I don't know what specific change has led to this issue, the only bigger change we had was docker update from 24 to 25. But after that some certs were renewed.
I now get the following error:
Error renewing certificate from LE: {Redacted [Redacted]}" error="error: one or more domains had a problem:\n[Redacted] acme: error: 403 :: urn:ietf:params:acme:error:unauthorized :: During secondary validation: 2606:4700:3032::6815:3bb1: Invalid response from http://Redacted/.well-known/acme-challenge/5Rt5Xm024_p3n9zh9oPoHlQhucm1pcqGgMXwXasYGOE: 404\n" providerName=leresolver.acme ACME CA="https://acme-v02.api.letsencrypt.org/directory"
and lots of these lines:
time="2024-04-26T17:54:58Z" level=error msg="Cannot retrieve the ACME challenge for Redacted (token \"MsmFFcds4QXY3KveynCGr-Y6JfDgkQGWNLHpvRivwRc\")" providerName=acme
traefik.yaml
version: "3.3"
services:
traefik:
image: "traefik:v2.10"
command:
- "--log.level=DEBUG"
- --api.dashboard=false
- --entrypoints.websecure.http3
- --experimental.http3=true
- --certificatesresolvers.leresolver.acme.caserver=https://acme-v02.api.letsencrypt.org/directory
- --certificatesresolvers.leresolver.acme.email=Redacted
- --certificatesresolvers.leresolver.acme.storage=/le/acme.json
- --certificatesresolvers.leresolver.acme.httpchallenge=true
- --certificatesresolvers.leresolver.acme.httpchallenge.entrypoint=web
- --entrypoints.web.address=:80
- --entrypoints.websecure.address=:443
- --providers.docker
- --providers.docker.exposedbydefault=false
- --providers.docker.swarmmode=true
- --providers.docker.network=public
- --providers.docker.watch
- --entrypoints.web.proxyProtocol.trustedIPs=Redacted
- --entrypoints.web.forwardedHeaders.trustedIPs=Redacted
- --entrypoints.websecure.proxyProtocol.trustedIPs=Redacted
- --entrypoints.websecure.forwardedHeaders.trustedIPs=Redacted
ports:
- "80:80"
- "443:443/tcp"
- "443:443/udp"
volumes:
- "/var/run/docker.sock:/var/run/docker.sock:ro"

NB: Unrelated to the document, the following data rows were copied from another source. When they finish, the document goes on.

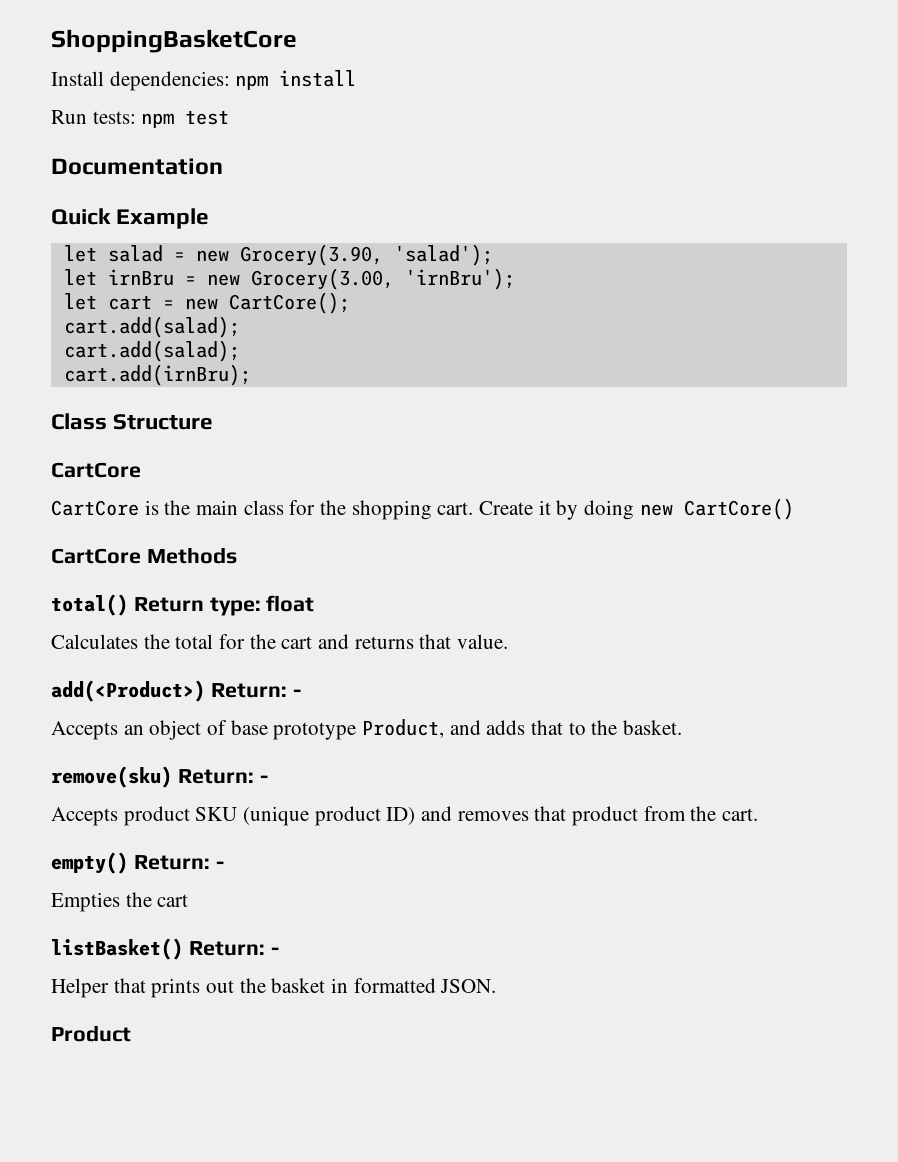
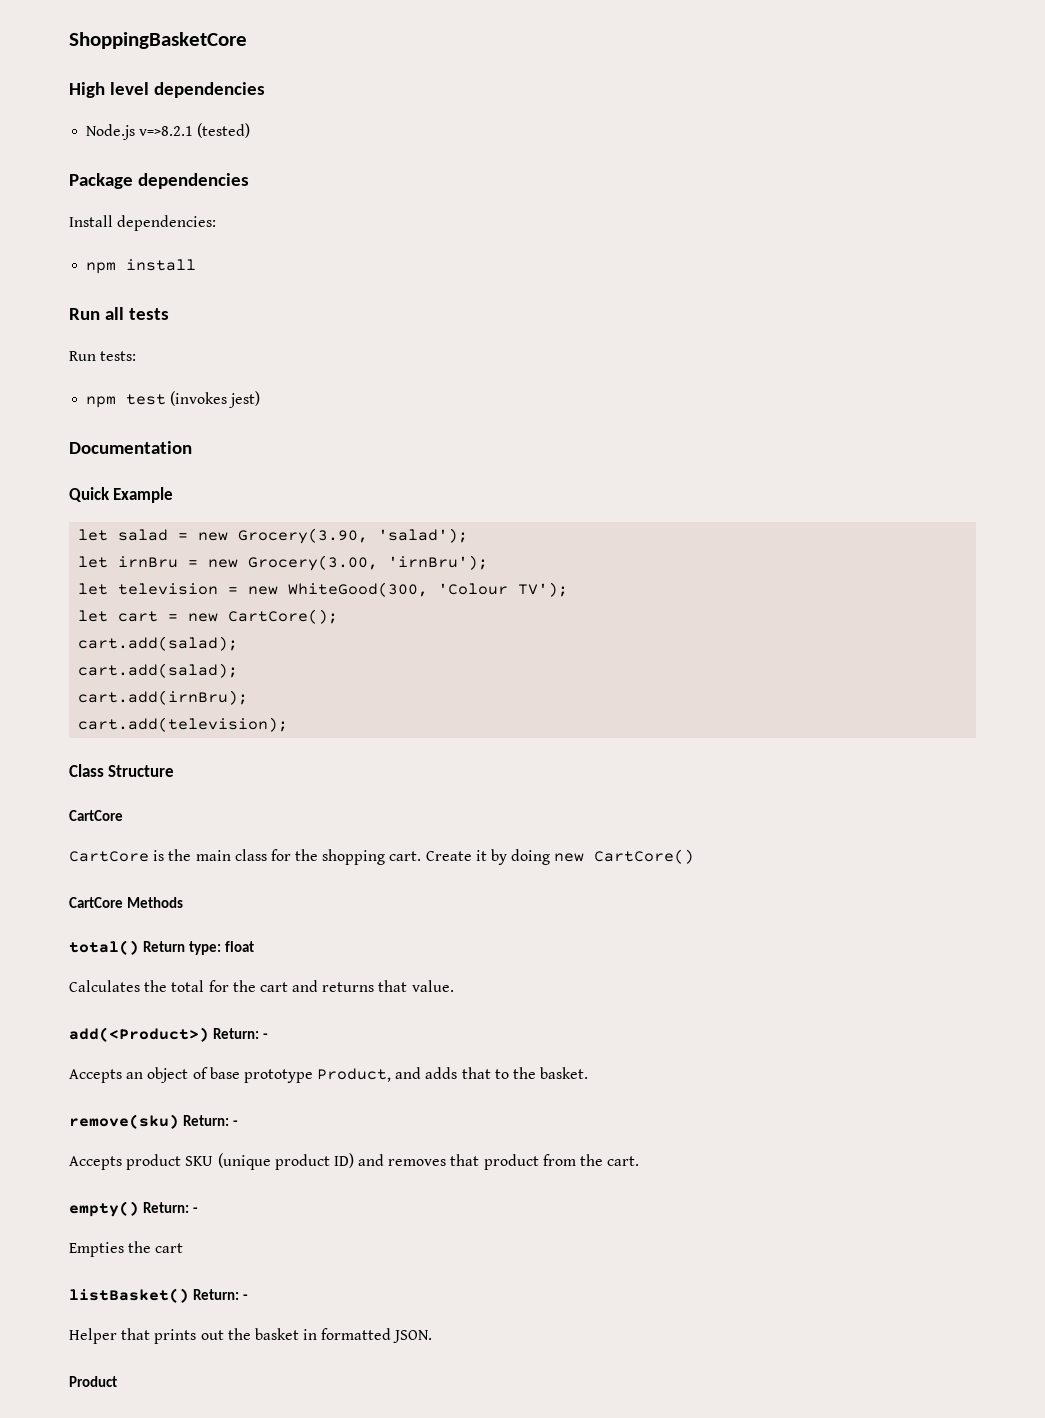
+ High level dependencies
+ Node.js v=>8.2.1 (tested)
+ Package dependencies
- Install dependencies: npm install
+ Install dependencies:
+ npm install
+ Run all tests
- Run tests: npm test
+ Run tests:
+ npm test (invokes jest)
+ let television = new WhiteGood(300, 'Colour TV');
+ cart.add(television);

- "/opt/mnt/traefik/acme.json:/le/acme.json"
networks:
- public
deploy:
mode: global
placement:
constraints: [node.role == manager]
labels:
- "traefik.enable=true"
networks:
public:
external: true
I have now changed the configuration so that traefik is running on one single node only, but still the same error.

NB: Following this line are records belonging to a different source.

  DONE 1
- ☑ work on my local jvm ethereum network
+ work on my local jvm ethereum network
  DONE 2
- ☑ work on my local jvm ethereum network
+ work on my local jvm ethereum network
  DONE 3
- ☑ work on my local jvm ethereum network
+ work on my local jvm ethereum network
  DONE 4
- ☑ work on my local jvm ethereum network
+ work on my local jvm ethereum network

Sample config from one container:
deploy:
labels:
- 'traefik.enable=true'
- 'traefik.http.routers.node1.rule=Host(`${DOMAIN1}`) || Host(`${DOMAIN2}`)‘
- "traefik.http.routers.node1.service=node1"

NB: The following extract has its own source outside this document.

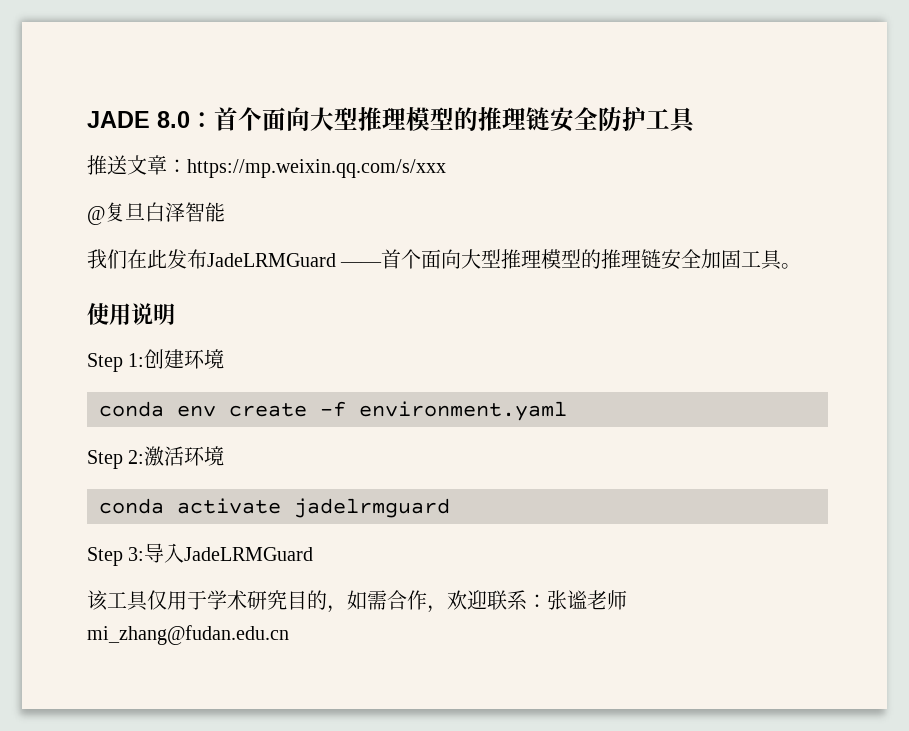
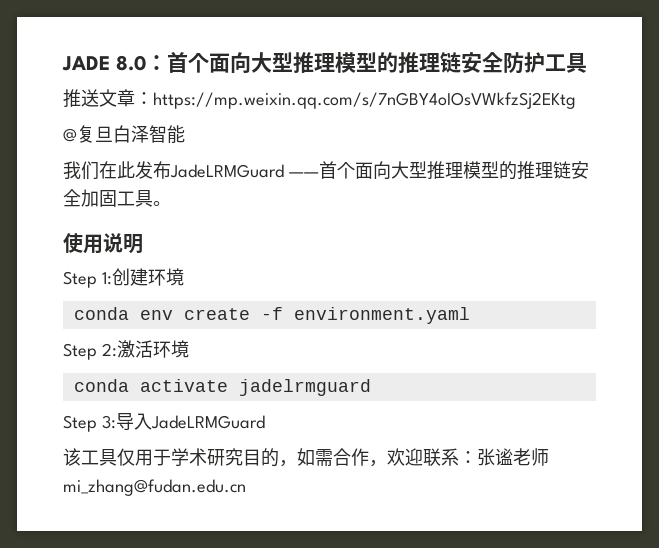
- 推送文章：https://mp.weixin.qq.com/s/xxx
+ 推送文章：https://mp.weixin.qq.com/s/7nGBY4oIOsVWkfzSj2EKtg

- "traefik.http.services.node1.loadbalancer.server.port=3000"
- 'traefik.http.routers.node1.entrypoints=websecure'
- "traefik.http.middlewares.node1.forwardauth.trustForwardHeader=true"
- "traefik.http.routers.node1.tls=true"
- 'traefik.http.routers.node1.tls.certresolver=leresolver'
placement:
constraints: [node.role == worker]
replicas: 4
mode: replicated
update_config:
parallelism: 2
delay: 10s
failure_action: rollback
order: start-first
restart_policy:
condition: on-failure
delay: 5s
max_attempts: 3
window: 120s
acme.json is writable and traefik is writting new certificates to the file. To make it more complicated, restarting traefik sometimes helps to renew a certificate that had errors before in the log and wasn't renewed before restart.
I hope I have added all the necessary information.
Update:
I've done some further investigations and checked the certificates in acme.json, in acme.json are new and updated certificates but they are not used by traefik (but traefik has written them).
Now i have an additional error in the log:
time="2024-04-27T08:10:02Z" level=debug msg="legolog: [INFO] [Redacted.TLD] acme: authorization already valid; skipping challenge"
time="2024-04-27T08:10:02Z" level=debug msg="legolog: [INFO] [*.Redacted.TLD] acme: Could not find solver for: dns-01"
time="2024-04-27T08:10:02Z" level=debug msg="legolog: [INFO] Skipping deactivating of valid auth: https://acme-v02.api.letsencrypt.org/acme/authz-v3/redacted"
time="2024-04-27T08:10:02Z" level=debug msg="legolog: [INFO] Deactivating auth: https://acme-v02.api.letsencrypt.org/acme/authz-v3/redacted"
time="2024-04-27T08:10:02Z" level=error msg="Unable to obtain ACME certificate for domains \"Redacted.TLD,*.Redacted.TLD\"" rule="Host(`sub.Redacted.TLD`)" ACME CA="https://acme-v02.api.letsencrypt.org/directory" providerName=leresolver.acme routerName=redacted@docker error="unable to generate a certificate for the domains [Redacted.TLD *.Redacted.TLD]: error: one or more domains had a problem:\n[*.Redacted.TLD] [*.Redacted.TLD] acme: could not determine solvers\n"
Help is highly appreciated.
Thanks